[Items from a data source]
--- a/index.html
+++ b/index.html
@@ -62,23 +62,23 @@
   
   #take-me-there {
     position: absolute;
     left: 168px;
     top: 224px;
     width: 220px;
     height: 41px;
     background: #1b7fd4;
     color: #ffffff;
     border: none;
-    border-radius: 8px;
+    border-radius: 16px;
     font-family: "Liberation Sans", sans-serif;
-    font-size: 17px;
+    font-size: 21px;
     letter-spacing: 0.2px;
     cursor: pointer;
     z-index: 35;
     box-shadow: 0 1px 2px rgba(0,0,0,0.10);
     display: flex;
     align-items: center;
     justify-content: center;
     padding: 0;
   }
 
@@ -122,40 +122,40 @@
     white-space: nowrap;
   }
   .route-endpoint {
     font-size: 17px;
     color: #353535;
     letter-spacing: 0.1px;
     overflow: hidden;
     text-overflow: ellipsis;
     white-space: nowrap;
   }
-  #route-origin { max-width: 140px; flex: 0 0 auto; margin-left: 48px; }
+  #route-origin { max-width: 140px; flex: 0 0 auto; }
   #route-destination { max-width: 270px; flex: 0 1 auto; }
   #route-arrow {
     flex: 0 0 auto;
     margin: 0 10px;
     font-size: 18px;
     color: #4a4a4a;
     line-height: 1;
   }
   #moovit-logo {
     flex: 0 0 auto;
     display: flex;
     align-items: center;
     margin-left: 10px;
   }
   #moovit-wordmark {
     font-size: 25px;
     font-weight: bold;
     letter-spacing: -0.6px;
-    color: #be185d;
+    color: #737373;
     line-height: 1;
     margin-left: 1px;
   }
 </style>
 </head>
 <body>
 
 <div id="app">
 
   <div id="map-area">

> What to produce: Transcribe the entries above exactly.

> Response:
--- a/index.html
+++ b/index.html
@@ -62,23 +62,23 @@
   
   #take-me-there {
     position: absolute;
     left: 168px;
     top: 224px;
     width: 220px;
     height: 41px;
     background: #1b7fd4;
     color: #ffffff;
     border: none;
-    border-radius: 8px;
+    border-radius: 16px;
     font-family: "Liberation Sans", sans-serif;
-    font-size: 17px;
+    font-size: 21px;
     letter-spacing: 0.2px;
     cursor: pointer;
     z-index: 35;
     box-shadow: 0 1px 2px rgba(0,0,0,0.10);
     display: flex;
     align-items: center;
     justify-content: center;
     padding: 0;
   }
 
@@ -122,40 +122,40 @@
     white-space: nowrap;
   }
   .route-endpoint {
     font-size: 17px;
     color: #353535;
     letter-spacing: 0.1px;
     overflow: hidden;
     text-overflow: ellipsis;
     white-space: nowrap;
   }
-  #route-origin { max-width: 140px; flex: 0 0 auto; margin-left: 48px; }
+  #route-origin { max-width: 140px; flex: 0 0 auto; }
   #route-destination { max-width: 270px; flex: 0 1 auto; }
   #route-arrow {
     flex: 0 0 auto;
     margin: 0 10px;
     font-size: 18px;
     color: #4a4a4a;
     line-height: 1;
   }
   #moovit-logo {
     flex: 0 0 auto;
     display: flex;
     align-items: center;
     margin-left: 10px;
   }
   #moovit-wordmark {
     font-size: 25px;
     font-weight: bold;
     letter-spacing: -0.6px;
-    color: #be185d;
+    color: #737373;
     line-height: 1;
     margin-left: 1px;
   }
 </style>
 </head>
 <body>
 
 <div id="app">
 
   <div id="map-area">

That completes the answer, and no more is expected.